━━━━━ Dataset records ━━━━━

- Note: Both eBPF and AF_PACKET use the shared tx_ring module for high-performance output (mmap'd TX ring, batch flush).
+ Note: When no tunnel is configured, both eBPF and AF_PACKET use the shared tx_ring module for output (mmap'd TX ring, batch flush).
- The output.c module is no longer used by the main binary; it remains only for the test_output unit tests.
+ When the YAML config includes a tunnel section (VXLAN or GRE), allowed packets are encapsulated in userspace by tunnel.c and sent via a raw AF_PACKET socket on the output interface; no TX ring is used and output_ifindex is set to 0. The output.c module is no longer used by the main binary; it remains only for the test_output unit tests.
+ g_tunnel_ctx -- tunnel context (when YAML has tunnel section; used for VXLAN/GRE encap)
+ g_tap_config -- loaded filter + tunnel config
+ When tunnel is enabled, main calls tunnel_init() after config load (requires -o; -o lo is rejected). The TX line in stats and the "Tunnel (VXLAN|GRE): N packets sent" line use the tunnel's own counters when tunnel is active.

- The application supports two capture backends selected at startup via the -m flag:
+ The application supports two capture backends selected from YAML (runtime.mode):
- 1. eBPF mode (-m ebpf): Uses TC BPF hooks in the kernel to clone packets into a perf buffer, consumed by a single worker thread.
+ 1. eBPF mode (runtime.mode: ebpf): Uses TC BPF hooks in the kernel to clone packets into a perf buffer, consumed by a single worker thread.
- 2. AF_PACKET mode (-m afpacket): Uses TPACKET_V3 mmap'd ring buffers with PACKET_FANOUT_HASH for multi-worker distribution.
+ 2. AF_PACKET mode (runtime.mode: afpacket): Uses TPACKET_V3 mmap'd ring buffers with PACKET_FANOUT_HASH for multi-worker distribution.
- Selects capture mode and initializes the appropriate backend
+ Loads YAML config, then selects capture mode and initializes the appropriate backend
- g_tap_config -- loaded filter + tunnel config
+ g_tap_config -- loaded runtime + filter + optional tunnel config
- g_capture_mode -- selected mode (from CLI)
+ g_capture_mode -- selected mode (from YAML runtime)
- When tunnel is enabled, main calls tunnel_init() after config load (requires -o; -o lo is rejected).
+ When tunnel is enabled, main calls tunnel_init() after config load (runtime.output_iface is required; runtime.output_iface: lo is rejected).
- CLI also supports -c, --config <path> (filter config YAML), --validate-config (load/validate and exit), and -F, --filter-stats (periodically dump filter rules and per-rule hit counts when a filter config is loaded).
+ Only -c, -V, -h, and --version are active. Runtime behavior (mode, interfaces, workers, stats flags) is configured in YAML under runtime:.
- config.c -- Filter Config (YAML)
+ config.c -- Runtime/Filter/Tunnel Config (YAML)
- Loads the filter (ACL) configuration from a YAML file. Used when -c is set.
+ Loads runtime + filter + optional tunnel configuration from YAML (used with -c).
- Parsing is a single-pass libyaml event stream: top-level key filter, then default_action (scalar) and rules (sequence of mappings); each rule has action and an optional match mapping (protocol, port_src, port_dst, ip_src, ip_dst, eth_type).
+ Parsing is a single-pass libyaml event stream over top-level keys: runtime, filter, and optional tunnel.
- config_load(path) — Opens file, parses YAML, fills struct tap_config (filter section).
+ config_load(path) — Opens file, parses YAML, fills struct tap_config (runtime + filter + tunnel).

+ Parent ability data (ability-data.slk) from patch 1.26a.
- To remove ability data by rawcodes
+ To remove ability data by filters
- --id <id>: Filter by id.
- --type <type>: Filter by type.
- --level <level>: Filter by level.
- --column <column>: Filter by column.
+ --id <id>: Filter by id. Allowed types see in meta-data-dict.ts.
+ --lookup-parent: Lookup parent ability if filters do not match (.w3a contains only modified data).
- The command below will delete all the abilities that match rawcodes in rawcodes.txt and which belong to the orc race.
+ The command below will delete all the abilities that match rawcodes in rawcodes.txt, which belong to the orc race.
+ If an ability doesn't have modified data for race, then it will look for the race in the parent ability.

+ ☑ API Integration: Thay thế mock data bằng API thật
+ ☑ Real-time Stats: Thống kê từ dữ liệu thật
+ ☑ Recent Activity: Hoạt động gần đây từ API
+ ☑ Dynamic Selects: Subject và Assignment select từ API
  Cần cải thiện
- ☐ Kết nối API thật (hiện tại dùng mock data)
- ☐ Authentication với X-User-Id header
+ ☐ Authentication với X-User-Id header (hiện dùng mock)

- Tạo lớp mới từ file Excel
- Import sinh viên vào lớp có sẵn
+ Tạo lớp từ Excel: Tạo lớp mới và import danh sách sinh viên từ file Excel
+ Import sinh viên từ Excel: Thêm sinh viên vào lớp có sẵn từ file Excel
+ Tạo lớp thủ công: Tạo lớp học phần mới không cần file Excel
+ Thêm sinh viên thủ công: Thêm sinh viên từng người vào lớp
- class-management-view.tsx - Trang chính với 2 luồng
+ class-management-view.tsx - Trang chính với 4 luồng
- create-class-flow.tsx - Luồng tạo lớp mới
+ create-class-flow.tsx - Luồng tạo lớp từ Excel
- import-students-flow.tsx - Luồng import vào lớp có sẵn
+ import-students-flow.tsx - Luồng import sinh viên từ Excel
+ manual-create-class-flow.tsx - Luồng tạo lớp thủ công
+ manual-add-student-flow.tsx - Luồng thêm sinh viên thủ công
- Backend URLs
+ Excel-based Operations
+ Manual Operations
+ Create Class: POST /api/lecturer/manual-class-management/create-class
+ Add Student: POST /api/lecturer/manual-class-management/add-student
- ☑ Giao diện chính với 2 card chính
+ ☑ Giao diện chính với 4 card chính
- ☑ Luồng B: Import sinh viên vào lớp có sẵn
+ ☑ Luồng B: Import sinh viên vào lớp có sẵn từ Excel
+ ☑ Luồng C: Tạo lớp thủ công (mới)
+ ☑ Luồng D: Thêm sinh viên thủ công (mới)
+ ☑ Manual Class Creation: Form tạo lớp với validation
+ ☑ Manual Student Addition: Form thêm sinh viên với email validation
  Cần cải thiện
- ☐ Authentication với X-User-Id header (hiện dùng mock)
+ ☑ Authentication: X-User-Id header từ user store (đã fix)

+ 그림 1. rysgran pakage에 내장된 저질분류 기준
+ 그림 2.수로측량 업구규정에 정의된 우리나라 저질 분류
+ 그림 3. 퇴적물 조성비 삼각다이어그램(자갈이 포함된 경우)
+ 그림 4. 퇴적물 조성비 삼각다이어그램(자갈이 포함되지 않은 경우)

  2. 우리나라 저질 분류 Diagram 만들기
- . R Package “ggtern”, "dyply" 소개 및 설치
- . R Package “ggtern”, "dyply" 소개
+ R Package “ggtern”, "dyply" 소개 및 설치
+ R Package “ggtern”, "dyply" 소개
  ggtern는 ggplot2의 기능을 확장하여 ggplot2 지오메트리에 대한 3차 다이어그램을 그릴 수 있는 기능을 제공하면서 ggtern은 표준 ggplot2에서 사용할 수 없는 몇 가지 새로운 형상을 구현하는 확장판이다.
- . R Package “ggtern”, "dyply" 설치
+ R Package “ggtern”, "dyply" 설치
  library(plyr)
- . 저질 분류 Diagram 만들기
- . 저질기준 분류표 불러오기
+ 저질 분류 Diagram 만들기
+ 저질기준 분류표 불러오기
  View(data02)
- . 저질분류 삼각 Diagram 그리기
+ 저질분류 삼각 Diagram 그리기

━━━━━

#### [Task]
The data above is to be returned exactly, with nothing altered.

#### [Result of this exercise]
- Note: Both eBPF and AF_PACKET use the shared tx_ring module for high-performance output (mmap'd TX ring, batch flush).
+ Note: When no tunnel is configured, both eBPF and AF_PACKET use the shared tx_ring module for output (mmap'd TX ring, batch flush).
- The output.c module is no longer used by the main binary; it remains only for the test_output unit tests.
+ When the YAML config includes a tunnel section (VXLAN or GRE), allowed packets are encapsulated in userspace by tunnel.c and sent via a raw AF_PACKET socket on the output interface; no TX ring is used and output_ifindex is set to 0. The output.c module is no longer used by the main binary; it remains only for the test_output unit tests.
+ g_tunnel_ctx -- tunnel context (when YAML has tunnel section; used for VXLAN/GRE encap)
+ g_tap_config -- loaded filter + tunnel config
+ When tunnel is enabled, main calls tunnel_init() after config load (requires -o; -o lo is rejected). The TX line in stats and the "Tunnel (VXLAN|GRE): N packets sent" line use the tunnel's own counters when tunnel is active.

- The application supports two capture backends selected at startup via the -m flag:
+ The application supports two capture backends selected from YAML (runtime.mode):
- 1. eBPF mode (-m ebpf): Uses TC BPF hooks in the kernel to clone packets into a perf buffer, consumed by a single worker thread.
+ 1. eBPF mode (runtime.mode: ebpf): Uses TC BPF hooks in the kernel to clone packets into a perf buffer, consumed by a single worker thread.
- 2. AF_PACKET mode (-m afpacket): Uses TPACKET_V3 mmap'd ring buffers with PACKET_FANOUT_HASH for multi-worker distribution.
+ 2. AF_PACKET mode (runtime.mode: afpacket): Uses TPACKET_V3 mmap'd ring buffers with PACKET_FANOUT_HASH for multi-worker distribution.
- Selects capture mode and initializes the appropriate backend
+ Loads YAML config, then selects capture mode and initializes the appropriate backend
- g_tap_config -- loaded filter + tunnel config
+ g_tap_config -- loaded runtime + filter + optional tunnel config
- g_capture_mode -- selected mode (from CLI)
+ g_capture_mode -- selected mode (from YAML runtime)
- When tunnel is enabled, main calls tunnel_init() after config load (requires -o; -o lo is rejected).
+ When tunnel is enabled, main calls tunnel_init() after config load (runtime.output_iface is required; runtime.output_iface: lo is rejected).
- CLI also supports -c, --config <path> (filter config YAML), --validate-config (load/validate and exit), and -F, --filter-stats (periodically dump filter rules and per-rule hit counts when a filter config is loaded).
+ Only -c, -V, -h, and --version are active. Runtime behavior (mode, interfaces, workers, stats flags) is configured in YAML under runtime:.
- config.c -- Filter Config (YAML)
+ config.c -- Runtime/Filter/Tunnel Config (YAML)
- Loads the filter (ACL) configuration from a YAML file. Used when -c is set.
+ Loads runtime + filter + optional tunnel configuration from YAML (used with -c).
- Parsing is a single-pass libyaml event stream: top-level key filter, then default_action (scalar) and rules (sequence of mappings); each rule has action and an optional match mapping (protocol, port_src, port_dst, ip_src, ip_dst, eth_type).
+ Parsing is a single-pass libyaml event stream over top-level keys: runtime, filter, and optional tunnel.
- config_load(path) — Opens file, parses YAML, fills struct tap_config (filter section).
+ config_load(path) — Opens file, parses YAML, fills struct tap_config (runtime + filter + tunnel).

+ Parent ability data (ability-data.slk) from patch 1.26a.
- To remove ability data by rawcodes
+ To remove ability data by filters
- --id <id>: Filter by id.
- --type <type>: Filter by type.
- --level <level>: Filter by level.
- --column <column>: Filter by column.
+ --id <id>: Filter by id. Allowed types see in meta-data-dict.ts.
+ --lookup-parent: Lookup parent ability if filters do not match (.w3a contains only modified data).
- The command below will delete all the abilities that match rawcodes in rawcodes.txt and which belong to the orc race.
+ The command below will delete all the abilities that match rawcodes in rawcodes.txt, which belong to the orc race.
+ If an ability doesn't have modified data for race, then it will look for the race in the parent ability.

+ ☑ API Integration: Thay thế mock data bằng API thật
+ ☑ Real-time Stats: Thống kê từ dữ liệu thật
+ ☑ Recent Activity: Hoạt động gần đây từ API
+ ☑ Dynamic Selects: Subject và Assignment select từ API
  Cần cải thiện
- ☐ Kết nối API thật (hiện tại dùng mock data)
- ☐ Authentication với X-User-Id header
+ ☐ Authentication với X-User-Id header (hiện dùng mock)

- Tạo lớp mới từ file Excel
- Import sinh viên vào lớp có sẵn
+ Tạo lớp từ Excel: Tạo lớp mới và import danh sách sinh viên từ file Excel
+ Import sinh viên từ Excel: Thêm sinh viên vào lớp có sẵn từ file Excel
+ Tạo lớp thủ công: Tạo lớp học phần mới không cần file Excel
+ Thêm sinh viên thủ công: Thêm sinh viên từng người vào lớp
- class-management-view.tsx - Trang chính với 2 luồng
+ class-management-view.tsx - Trang chính với 4 luồng
- create-class-flow.tsx - Luồng tạo lớp mới
+ create-class-flow.tsx - Luồng tạo lớp từ Excel
- import-students-flow.tsx - Luồng import vào lớp có sẵn
+ import-students-flow.tsx - Luồng import sinh viên từ Excel
+ manual-create-class-flow.tsx - Luồng tạo lớp thủ công
+ manual-add-student-flow.tsx - Luồng thêm sinh viên thủ công
- Backend URLs
+ Excel-based Operations
+ Manual Operations
+ Create Class: POST /api/lecturer/manual-class-management/create-class
+ Add Student: POST /api/lecturer/manual-class-management/add-student
- ☑ Giao diện chính với 2 card chính
+ ☑ Giao diện chính với 4 card chính
- ☑ Luồng B: Import sinh viên vào lớp có sẵn
+ ☑ Luồng B: Import sinh viên vào lớp có sẵn từ Excel
+ ☑ Luồng C: Tạo lớp thủ công (mới)
+ ☑ Luồng D: Thêm sinh viên thủ công (mới)
+ ☑ Manual Class Creation: Form tạo lớp với validation
+ ☑ Manual Student Addition: Form thêm sinh viên với email validation
  Cần cải thiện
- ☐ Authentication với X-User-Id header (hiện dùng mock)
+ ☑ Authentication: X-User-Id header từ user store (đã fix)

+ 그림 1. rysgran pakage에 내장된 저질분류 기준
+ 그림 2.수로측량 업구규정에 정의된 우리나라 저질 분류
+ 그림 3. 퇴적물 조성비 삼각다이어그램(자갈이 포함된 경우)
+ 그림 4. 퇴적물 조성비 삼각다이어그램(자갈이 포함되지 않은 경우)

  2. 우리나라 저질 분류 Diagram 만들기
- . R Package “ggtern”, "dyply" 소개 및 설치
- . R Package “ggtern”, "dyply" 소개
+ R Package “ggtern”, "dyply" 소개 및 설치
+ R Package “ggtern”, "dyply" 소개
  ggtern는 ggplot2의 기능을 확장하여 ggplot2 지오메트리에 대한 3차 다이어그램을 그릴 수 있는 기능을 제공하면서 ggtern은 표준 ggplot2에서 사용할 수 없는 몇 가지 새로운 형상을 구현하는 확장판이다.
- . R Package “ggtern”, "dyply" 설치
+ R Package “ggtern”, "dyply" 설치
  library(plyr)
- . 저질 분류 Diagram 만들기
- . 저질기준 분류표 불러오기
+ 저질 분류 Diagram 만들기
+ 저질기준 분류표 불러오기
  View(data02)
- . 저질분류 삼각 Diagram 그리기
+ 저질분류 삼각 Diagram 그리기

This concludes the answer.